Copy out exactly the lines below that run from the one holding "[768,110,901,126] two statements, ->" to the one holding "[521,652,593,671] viewport ->", keeping both of those lines and no others.

+---+

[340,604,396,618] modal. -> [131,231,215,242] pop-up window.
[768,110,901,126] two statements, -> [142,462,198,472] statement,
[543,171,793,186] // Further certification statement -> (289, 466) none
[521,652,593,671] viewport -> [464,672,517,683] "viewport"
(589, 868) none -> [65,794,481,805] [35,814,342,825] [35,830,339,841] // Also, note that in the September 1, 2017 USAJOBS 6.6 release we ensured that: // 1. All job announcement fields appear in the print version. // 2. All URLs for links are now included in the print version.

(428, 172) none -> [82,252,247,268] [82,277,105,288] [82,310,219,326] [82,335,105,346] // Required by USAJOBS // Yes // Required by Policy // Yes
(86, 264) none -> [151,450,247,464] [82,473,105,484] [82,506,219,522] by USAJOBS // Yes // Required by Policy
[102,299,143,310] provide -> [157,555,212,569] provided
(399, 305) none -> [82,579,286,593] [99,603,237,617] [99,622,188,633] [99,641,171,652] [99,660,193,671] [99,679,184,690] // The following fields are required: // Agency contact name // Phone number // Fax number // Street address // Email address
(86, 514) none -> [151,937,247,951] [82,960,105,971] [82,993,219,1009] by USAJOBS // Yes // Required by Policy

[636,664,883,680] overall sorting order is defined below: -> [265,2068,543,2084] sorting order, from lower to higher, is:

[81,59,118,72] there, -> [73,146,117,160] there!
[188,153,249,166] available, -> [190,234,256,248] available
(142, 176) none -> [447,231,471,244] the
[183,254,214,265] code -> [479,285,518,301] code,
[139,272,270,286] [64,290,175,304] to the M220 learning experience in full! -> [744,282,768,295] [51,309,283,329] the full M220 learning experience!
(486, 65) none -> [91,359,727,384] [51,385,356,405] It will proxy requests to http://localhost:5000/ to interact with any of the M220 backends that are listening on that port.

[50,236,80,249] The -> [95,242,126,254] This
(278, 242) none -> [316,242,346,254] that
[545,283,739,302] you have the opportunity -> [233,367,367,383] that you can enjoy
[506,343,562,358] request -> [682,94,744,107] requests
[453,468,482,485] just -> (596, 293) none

+---+

Response to the task
[768,110,901,126] two statements, -> [142,462,198,472] statement,
[543,171,793,186] // Further certification statement -> (289, 466) none
[521,652,593,671] viewport -> [464,672,517,683] "viewport"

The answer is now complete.